Eiwit van quaternaire structuur
De quaternaire structuur van een eiwit is het meest complex. Dit is het resultaat van de samensmelting van verschillende bolletjes. Ze kunnen zowel in chemische samenstelling als in ruimtelijke organisatie verschillen. Als een eiwit met een quaternaire structuur alleen uit aminozuurresten wordt gevormd, is het eenvoudig. Dergelijke biopolymeren worden ook wel eiwitten genoemd. Maar als er niet-eiwitcomponenten aan deze moleculen worden gehecht, verschijnen er eiwitten. Meestal is dit een combinatie van aminozuren met koolhydraten, nucleïne- en fosforzuurresiduen, lipiden, individuele ijzer- en koperatomen. In de natuur zijn ook complexen van eiwitten met natuurlijke kleurstoffen - pigmenten bekend. Deze structuur van eiwitmoleculen is complexer.

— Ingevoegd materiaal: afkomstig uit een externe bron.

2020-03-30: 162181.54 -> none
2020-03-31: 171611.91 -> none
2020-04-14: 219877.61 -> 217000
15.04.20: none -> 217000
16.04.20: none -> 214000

De ruimtelijke vorm van de quaternaire structuur van een eiwit ishet definiëren van zijn eigenschappen. Wetenschappers hebben ontdekt dat filamenteuze of fibrillaire biopolymeren niet oplossen in water. Ze vervullen essentiële functies voor levende organismen. Zo zorgen de spiereiwitten actine en myosine voor beweging en vormt keratine de basis van menselijk en dierlijk haar. Bolvormige of bolvormige eiwitten van de quaternaire structuur zijn zeer goed oplosbaar in water. Hun rol in de natuur is anders. Dergelijke stoffen kunnen gassen zoals hemoglobine in het bloed transporteren, voedsel zoals pepsine afbreken of een beschermende functie uitoefenen zoals antilichamen.
Eiwiteigenschappen
Een quaternair eiwit, vooral een bolvormig eiwit, kan zijn structuur veranderen. Dit proces vindt plaats onder invloed van verschillende factoren. Dit zijn meestal hoge temperaturen, geconcentreerde zuren of zware metalen.

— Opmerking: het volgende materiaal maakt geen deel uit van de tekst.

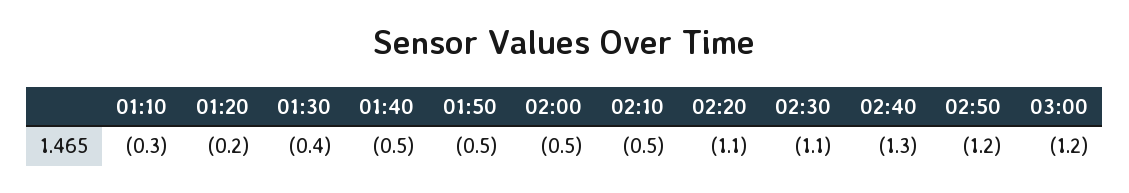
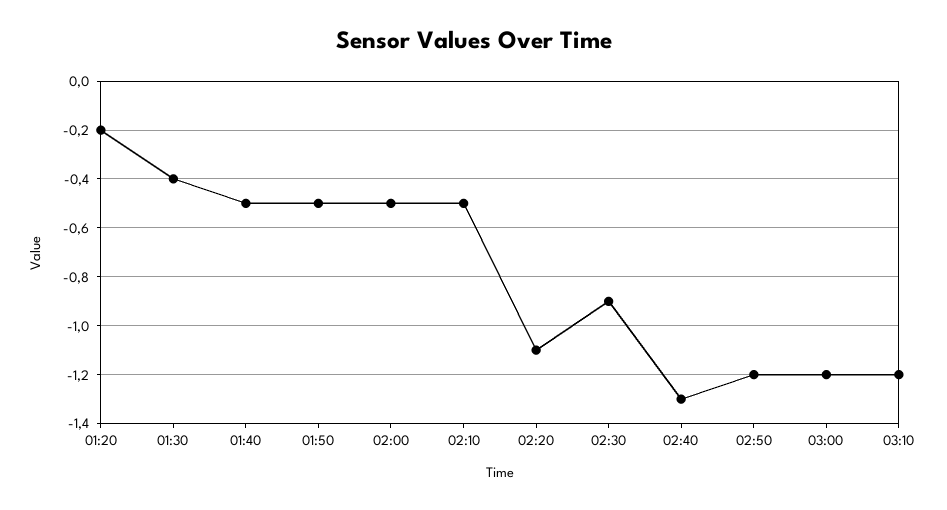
01:10: -0.3 -> none
02:30: -1.1 -> -0.9
03:10: none -> -1.2

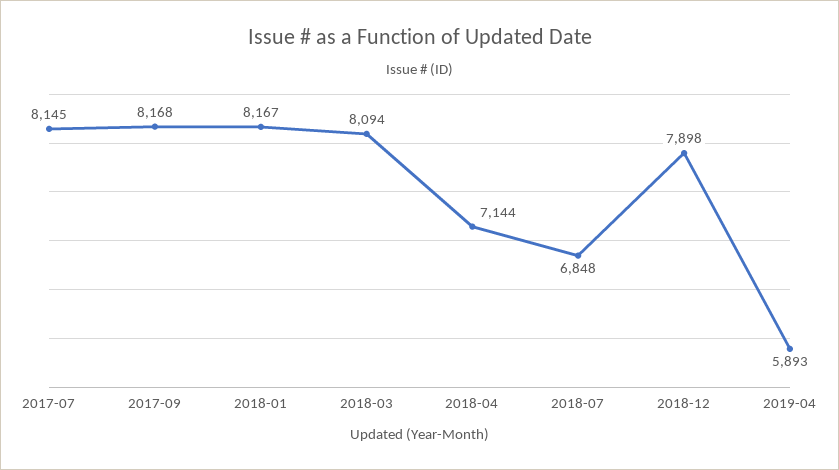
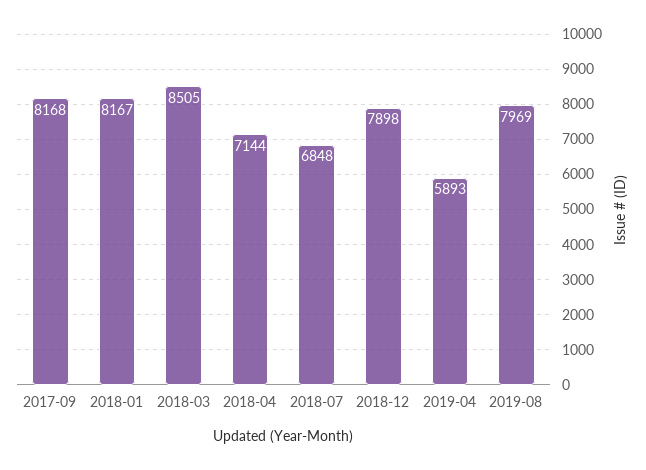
2017-07: 8145 -> none
2018-03: 8094 -> 8505
2019-08: none -> 7969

Als een eiwitmolecuul afwikkelt tot een keten van aminozuren, wordt deze eigenschap denaturatie genoemd. Dit proces is omkeerbaar. Deze structuur kan weer bolletjes moleculen vormen. Dit omgekeerde proces wordt renaturatie genoemd. Als de aminozuurmoleculen van elkaar weg bewegen en peptidebindingen worden verbroken, treedt afbraak op. Dit proces is onomkeerbaar. Zo'n eiwit kan niet worden hersteld. De vernietiging werd door ieder van ons uitgevoerd toen we eieren bakten.
De quaternaire structuur van een eiwit is dus het type binding dat in een bepaald molecuul wordt gevormd. Het is sterk genoeg, maar onder invloed van bepaalde factoren kan het instorten.